Premesso che tutti i drammi sono diversi e al tempo stesso uguali rispetto alla sofferenza, vedo che oggi si tende sempre più a giustificare o difendere le fragilità o del diritto. Una vita insoddisfacente o la società cattiva sono utilizzati come giustificazione per l’omicidio commesso da una madre. La nostra società, in altre parole, tende un po’ troppo a difendere Caino anziché Abele. A ciò contribuisce una legislazione eccessivamente buonista, frutto di due retaggi sbagliati della società italiana: il buonismo cattolico e il marxismo giuridico.

Un altro tema che ha conquistato le pagine dei giornali è stata la proposta a Roma dei quartieri a luci rosse. Che ne pensa?
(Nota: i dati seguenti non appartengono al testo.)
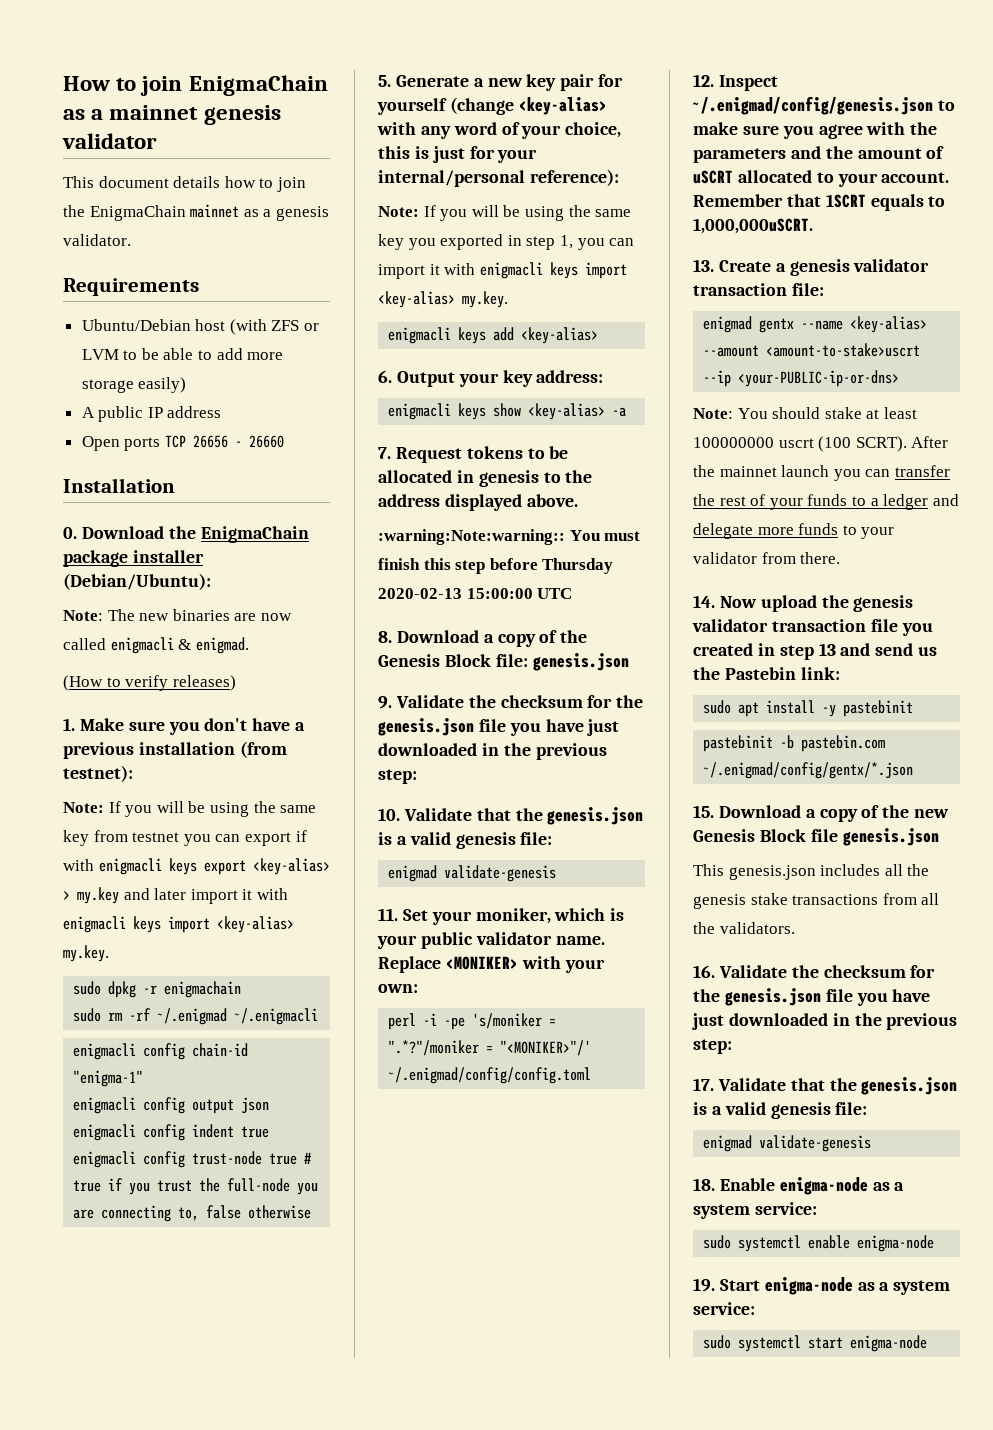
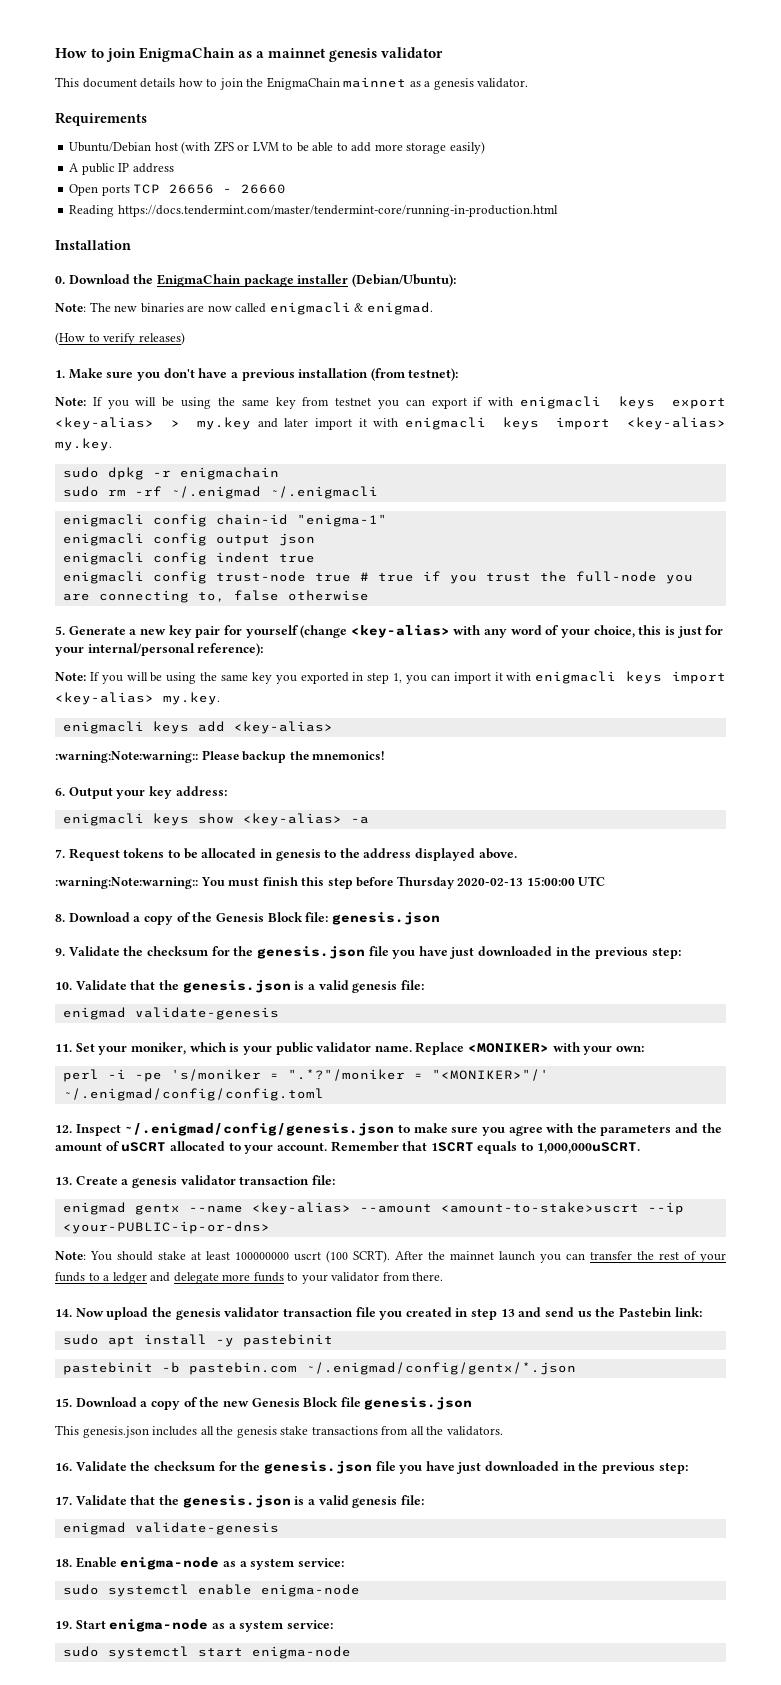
+ Reading https://docs.tendermint.com/master/tendermint-core/running-in-production.html
+ :warning:Note:warning:: Please backup the mnemonics!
È l’ennesimo buonismo pedagogico che va decodificato e smascherato con forza. Non si dice o ci si interroga se la prostituzione sia giusta o sbagliata. Ma, per combattere il racket della prostituzione la ricetta è legalizzare, tollerare, per governare un fenomeno negativo che si configura come reato. Più o meno lo stesso meccanismo usato in passato per l’aborto (per arginare l’aborto clandestino), viene usato oggi per arginare la droga e altre forme di devianza. L’obiettivo non è quindi il valore della vita, la sua dignità, la sua sacralità, ma il principio economico, il dato materiale per sottrarre il mercato alla criminalità. Come se il mercato potesse svolgere una funzione moralizzatrice. Ma prostituirsi non è un diritto o un piacere, ma una schiavitù oltre che un reato. All’impostazione post sessantottina di cui sopra fa il paio l’egoismo borghese di chi vuol sospendere la legalità al fine di combattere l’illegalità: basta che le prostitute si allontanino dal mio quartiere così posso passeggiare col cagnolino sotto casa…

(di Maria Cerasi e Marco Di Eugenio)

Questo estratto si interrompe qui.